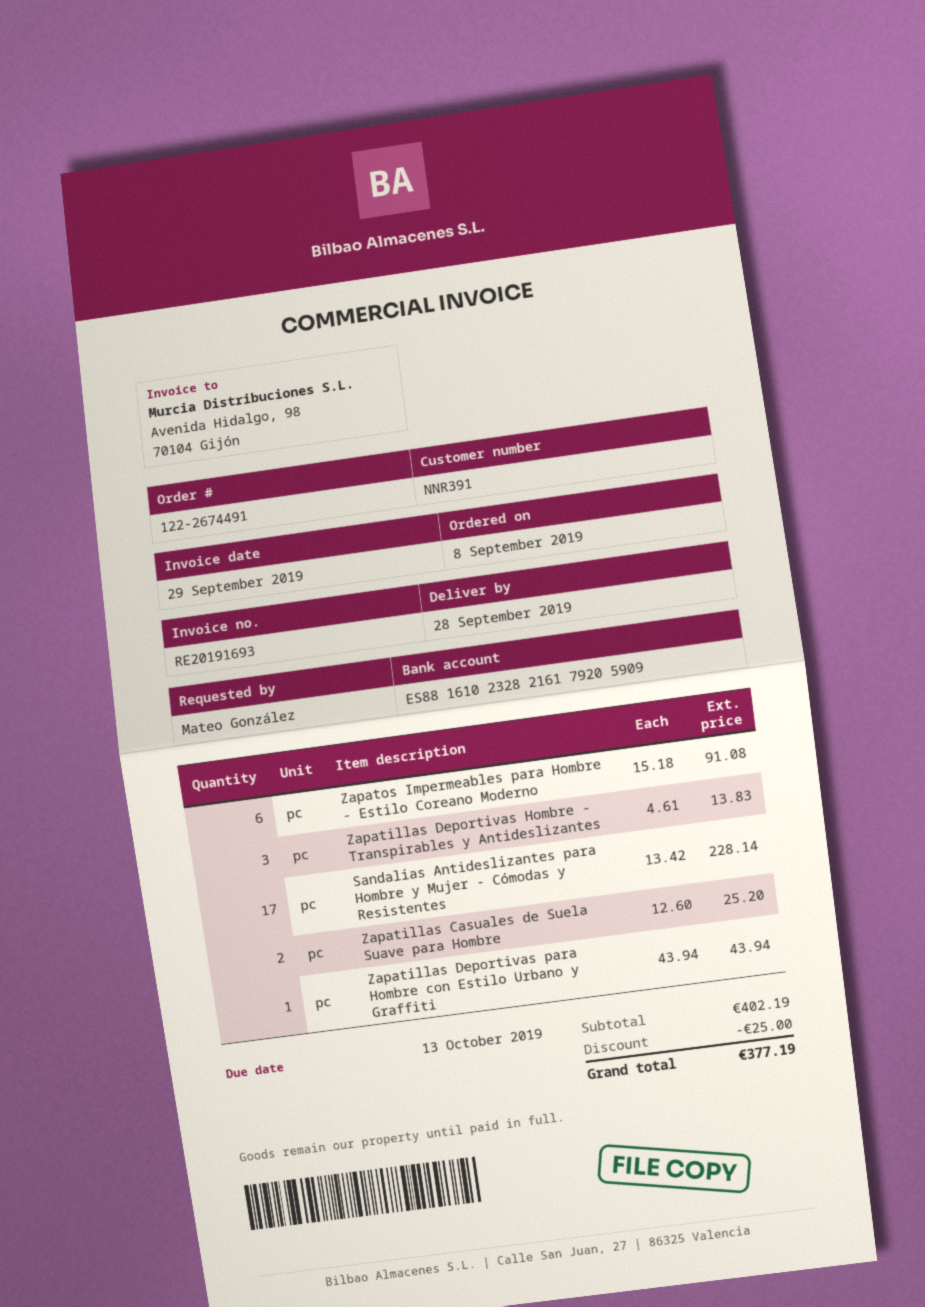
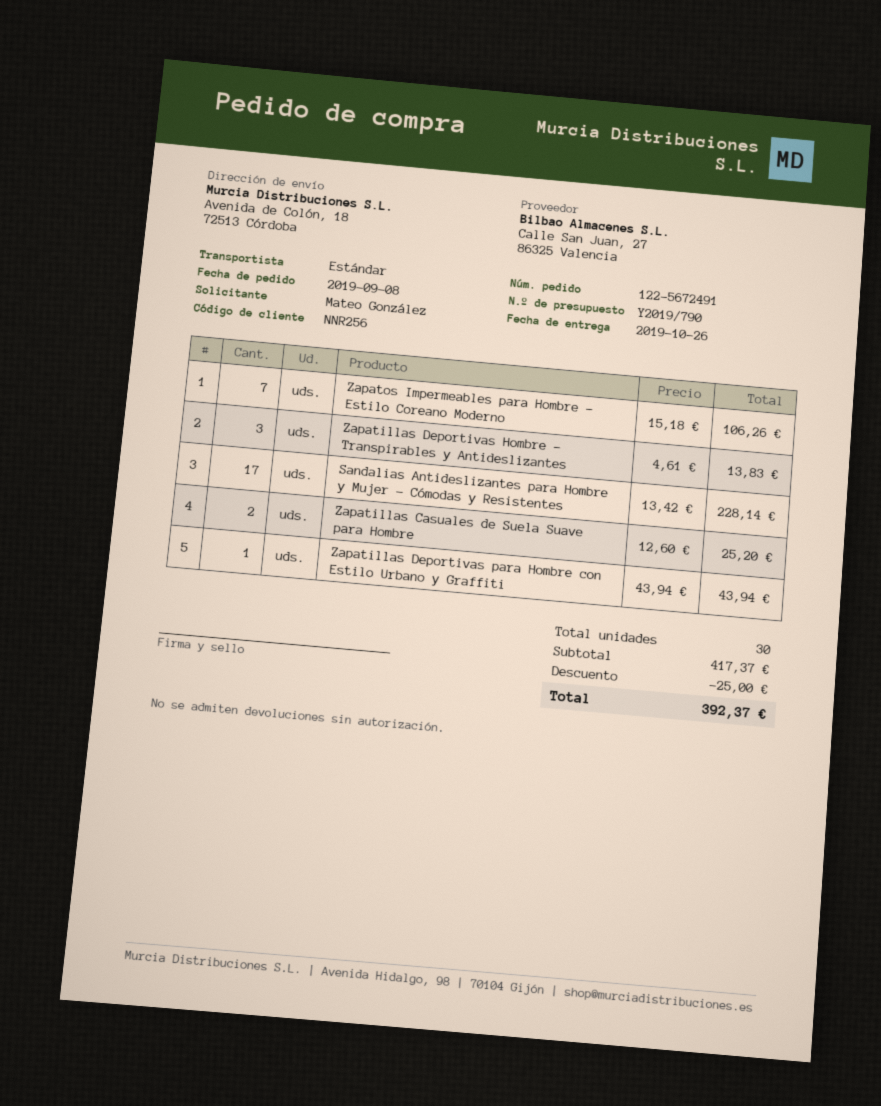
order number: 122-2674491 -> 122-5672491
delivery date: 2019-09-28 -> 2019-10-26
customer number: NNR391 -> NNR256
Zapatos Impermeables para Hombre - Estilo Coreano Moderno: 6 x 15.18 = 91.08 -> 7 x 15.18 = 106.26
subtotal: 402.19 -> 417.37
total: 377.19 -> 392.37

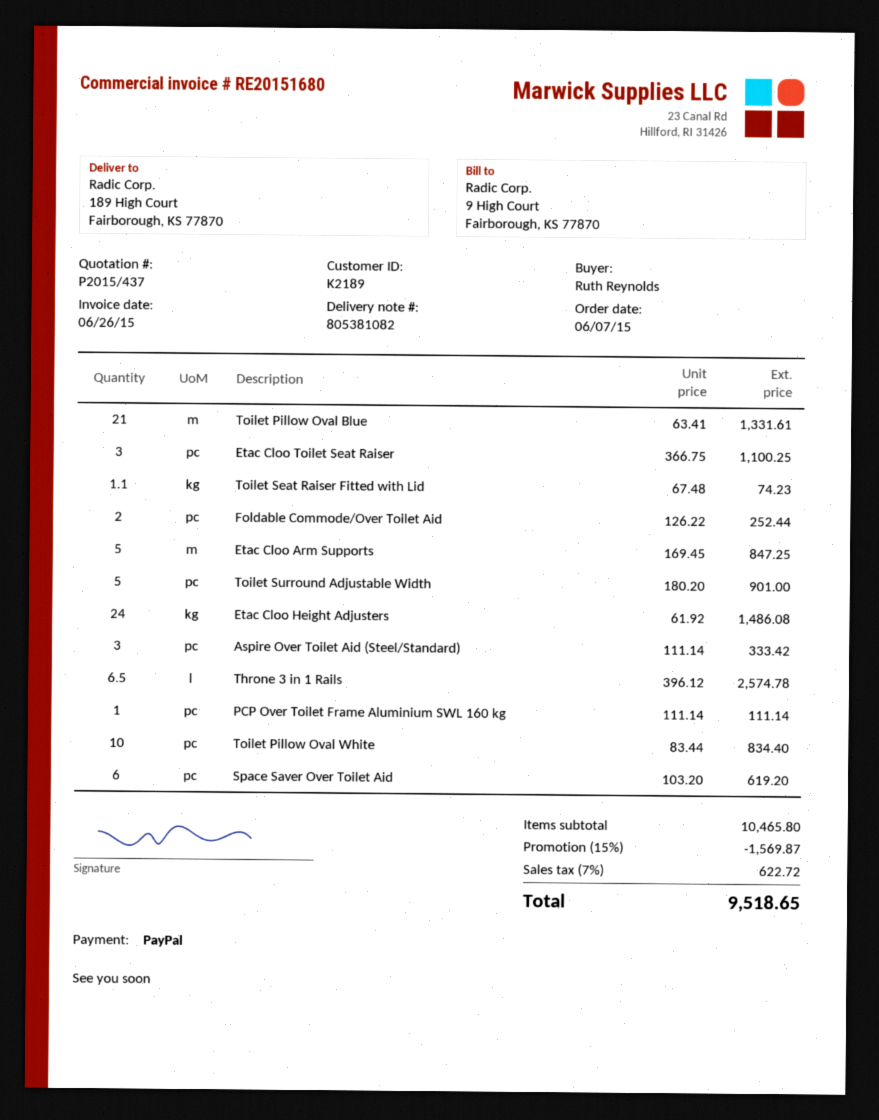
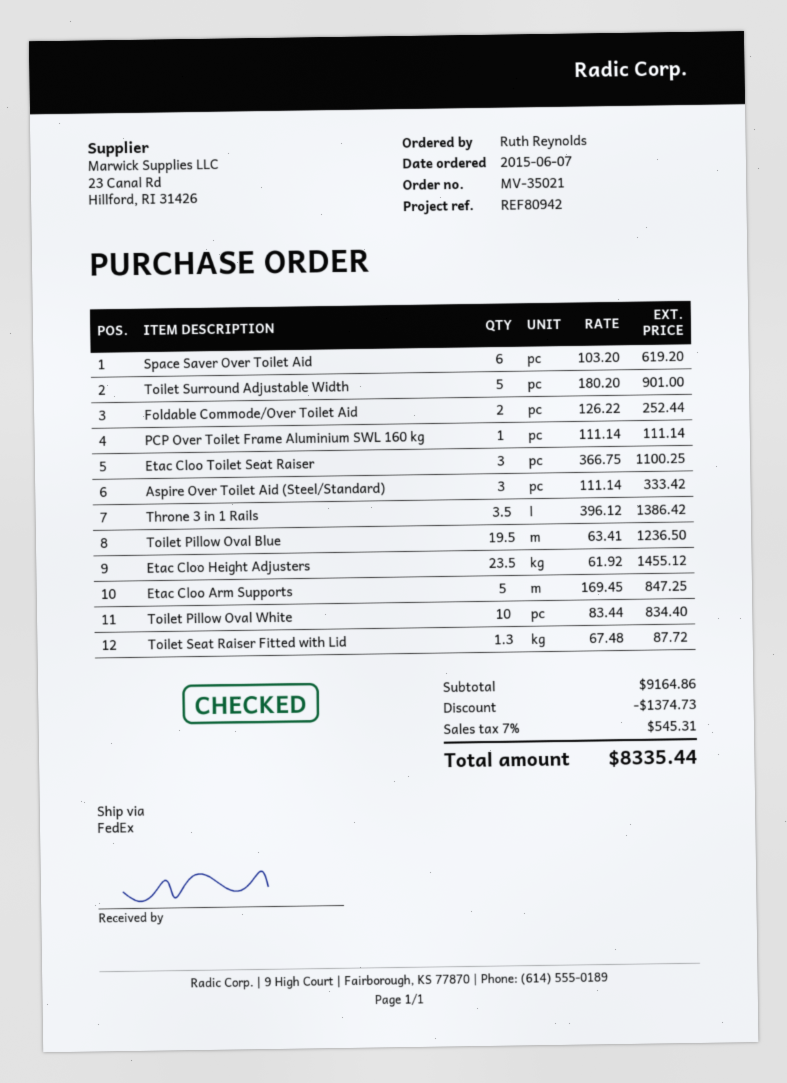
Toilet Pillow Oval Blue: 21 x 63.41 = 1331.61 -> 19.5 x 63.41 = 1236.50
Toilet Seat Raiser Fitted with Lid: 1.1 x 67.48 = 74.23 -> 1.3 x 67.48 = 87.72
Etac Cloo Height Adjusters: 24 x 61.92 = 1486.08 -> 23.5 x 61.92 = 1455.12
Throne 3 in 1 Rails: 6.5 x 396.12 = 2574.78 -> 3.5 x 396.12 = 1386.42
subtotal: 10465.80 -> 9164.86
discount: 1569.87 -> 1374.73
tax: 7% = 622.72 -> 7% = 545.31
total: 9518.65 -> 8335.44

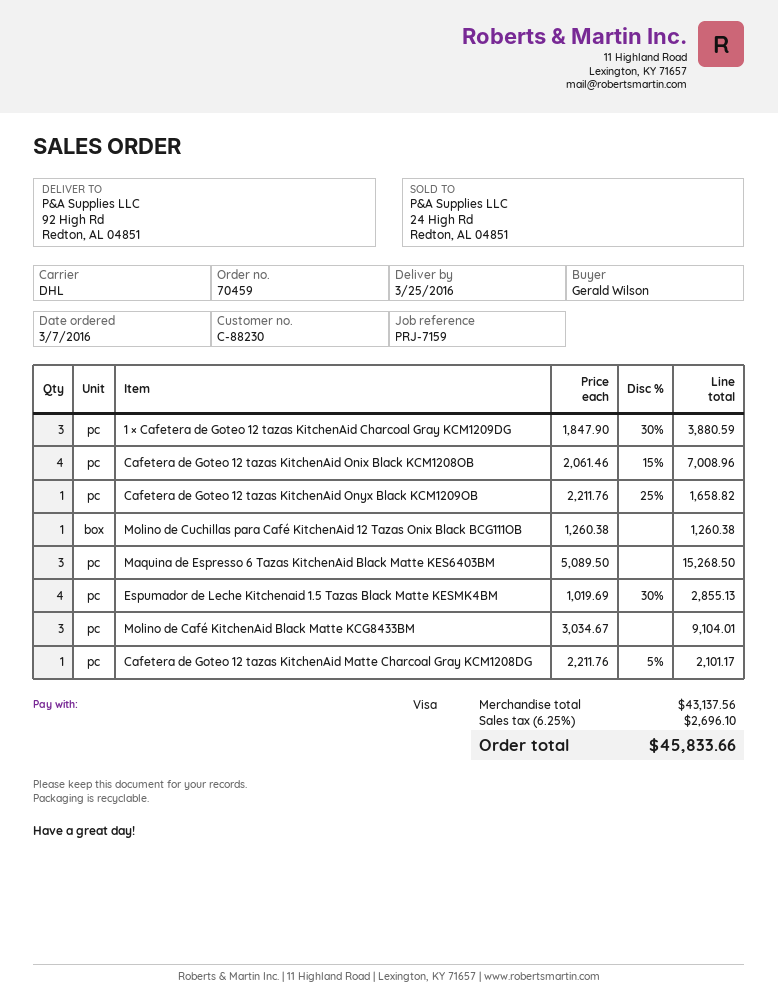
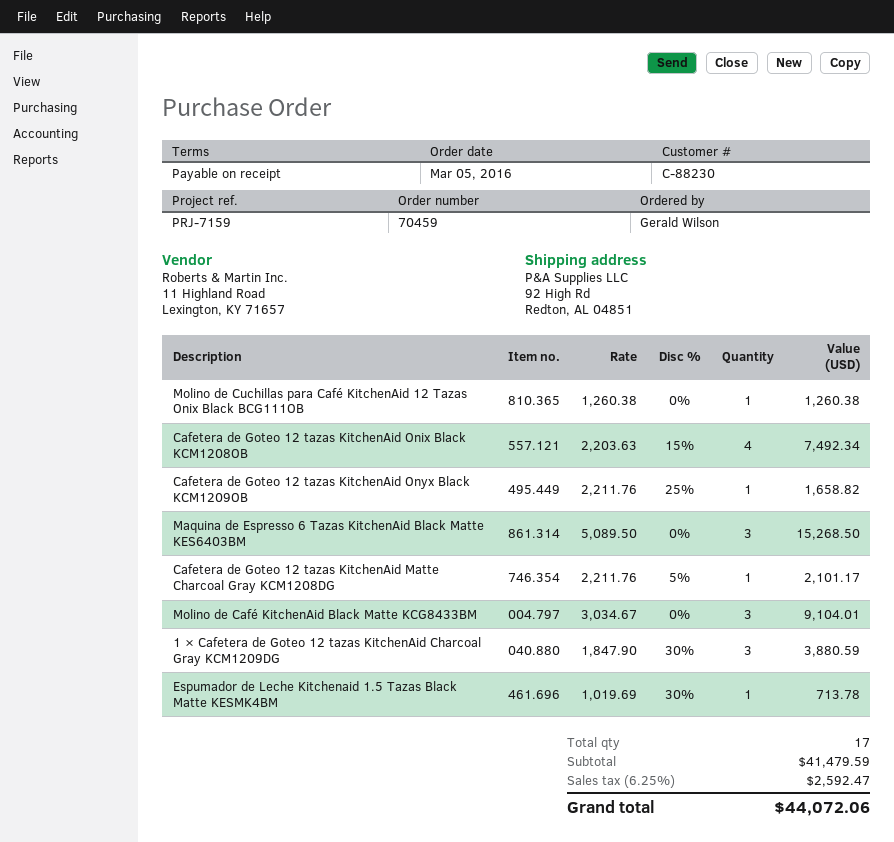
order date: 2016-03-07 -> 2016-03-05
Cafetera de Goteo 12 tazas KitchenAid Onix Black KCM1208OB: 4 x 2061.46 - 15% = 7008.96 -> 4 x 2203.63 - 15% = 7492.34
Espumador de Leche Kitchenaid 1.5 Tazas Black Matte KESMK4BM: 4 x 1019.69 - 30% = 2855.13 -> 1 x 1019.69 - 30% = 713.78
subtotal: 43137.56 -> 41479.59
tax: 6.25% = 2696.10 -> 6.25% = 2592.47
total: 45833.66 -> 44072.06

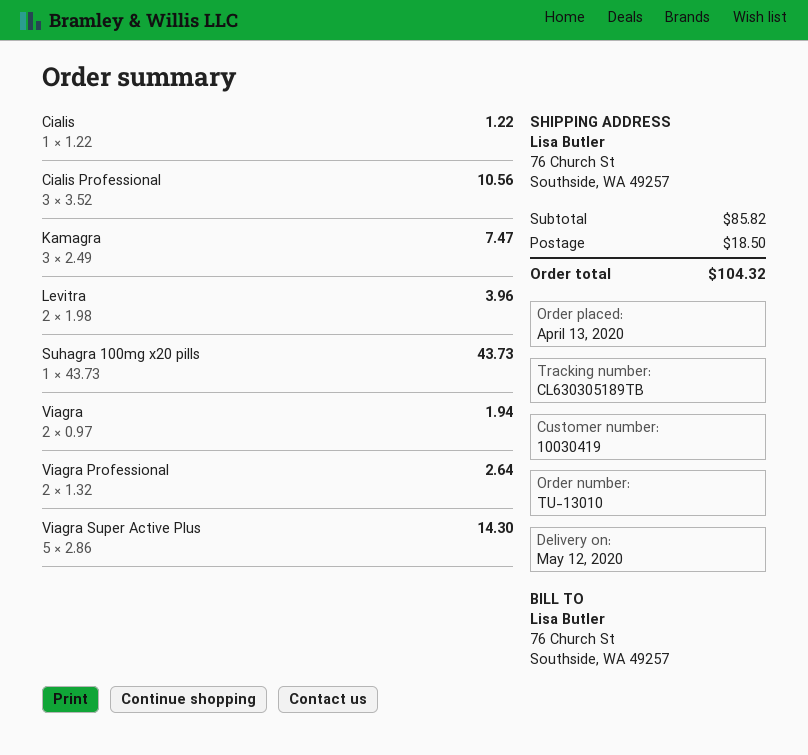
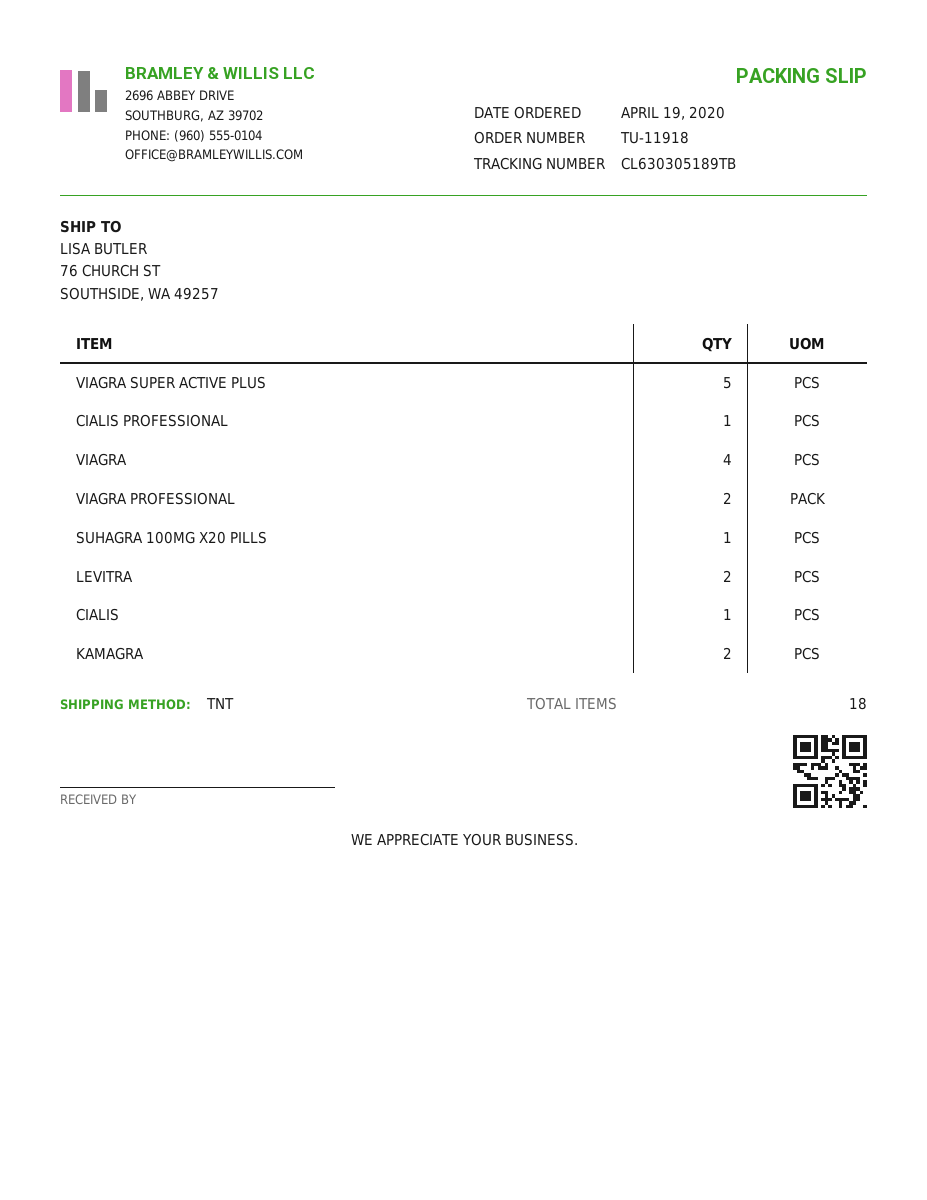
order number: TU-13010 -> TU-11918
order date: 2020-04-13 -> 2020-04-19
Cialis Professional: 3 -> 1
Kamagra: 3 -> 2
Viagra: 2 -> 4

* Problem to work on:
Return exactly the lines above, from the one with "customer number: NNR391 -> NNR256" up to and including the one with "order date: 2016-03-07 -> 2016-03-05", and include no pictures.

* Response to the task:
customer number: NNR391 -> NNR256
Zapatos Impermeables para Hombre - Estilo Coreano Moderno: 6 x 15.18 = 91.08 -> 7 x 15.18 = 106.26
subtotal: 402.19 -> 417.37
total: 377.19 -> 392.37

Toilet Pillow Oval Blue: 21 x 63.41 = 1331.61 -> 19.5 x 63.41 = 1236.50
Toilet Seat Raiser Fitted with Lid: 1.1 x 67.48 = 74.23 -> 1.3 x 67.48 = 87.72
Etac Cloo Height Adjusters: 24 x 61.92 = 1486.08 -> 23.5 x 61.92 = 1455.12
Throne 3 in 1 Rails: 6.5 x 396.12 = 2574.78 -> 3.5 x 396.12 = 1386.42
subtotal: 10465.80 -> 9164.86
discount: 1569.87 -> 1374.73
tax: 7% = 622.72 -> 7% = 545.31
total: 9518.65 -> 8335.44

order date: 2016-03-07 -> 2016-03-05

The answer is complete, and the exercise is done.